Lars Wiechmann, geb. 1970 in Bremen. Ich wohne mit meiner Frau und zwei Söhnen in Cappel und bin seit sechs Jahren im Kirchenvorstand der Elisabethkirche.

Ich war die letzten drei Male mit unseren Konfirmanden auf dem Konfi@Castle als Teamer und gestalte aktiv den Gottesdienst für Kinder und Erwachsene im Michelchen mit.

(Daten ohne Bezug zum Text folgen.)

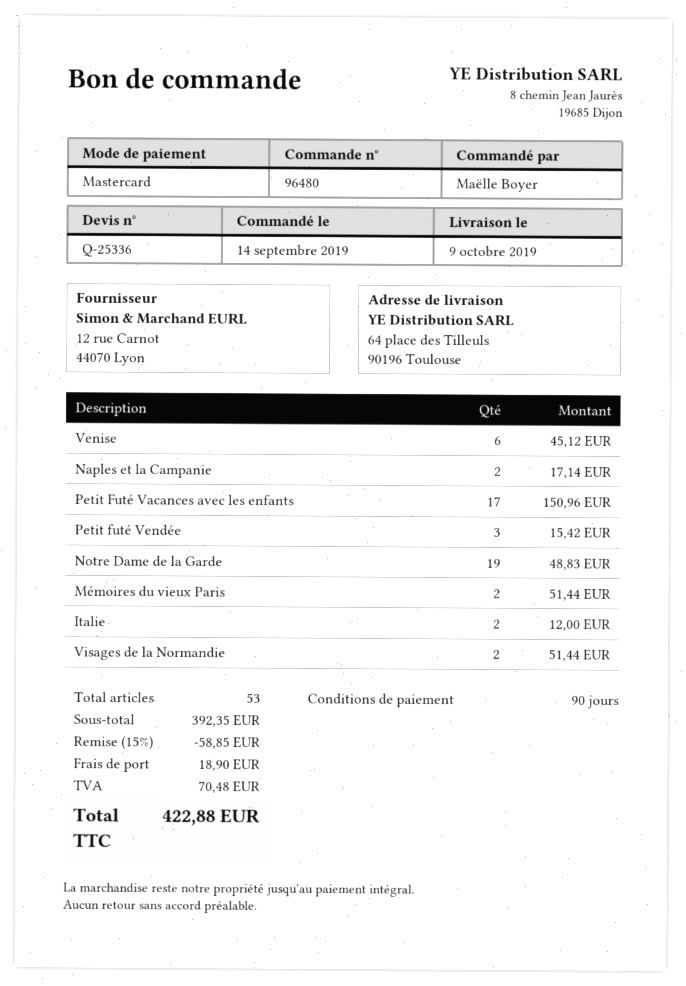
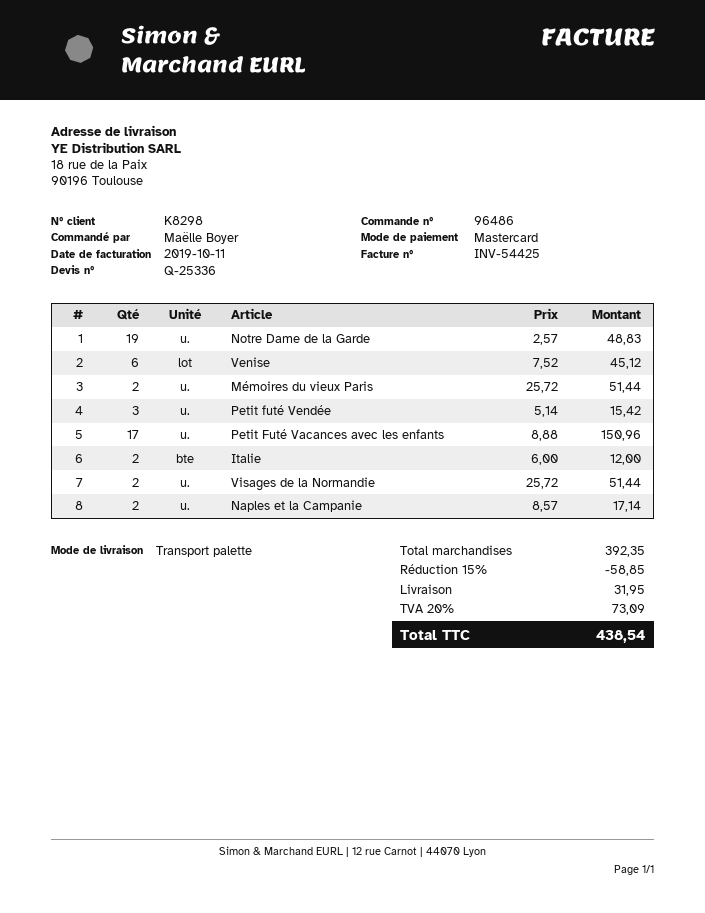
order number: 96480 -> 96486
ship to: 64 place des Tilleuls, 90196 Toulouse -> 18 rue de la Paix, 90196 Toulouse
shipping: 18.90 -> 31.95
tax: 70.48 -> 73.09
total: 422.88 -> 438.54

Des Weiteren bin ich im Kinder-u. Jugendausschuss des Kirchenkreises. Die Arbeit mit Kindern und Jugendlichen macht mir Spaß und ich würde diese Tätigkeit gerne weitermachen.

 

 

Anne Wollenteit

Anne Wollenteit

Geb. am 26.7.1945, verwitwet, pensionierte Sonderschullehrerin, vier erwachsene Kinder, wohnhaft in der Wilhelm-Roser-Str.

Seit 6 Jahren gehöre ich als 2. Vorsitzende dem Kirchenvorstand der Elisabeth-Kirchengemeinde an. Die Mitarbeit im Besuchsdienst, als Lektorin, bei den Mittagsgebeten, im Gesamtverband, in der Synode und im Bauausschuß ist mir sehr wichtig und bereitet ausserordentlich viel Freude und ich möchte sie gerne fortführen.

Ich wünsche mir, weiterhin für die Belange der Elisabeth-Kirchengemeinde im Kirchenvorstand aktiv sein zu dürfen.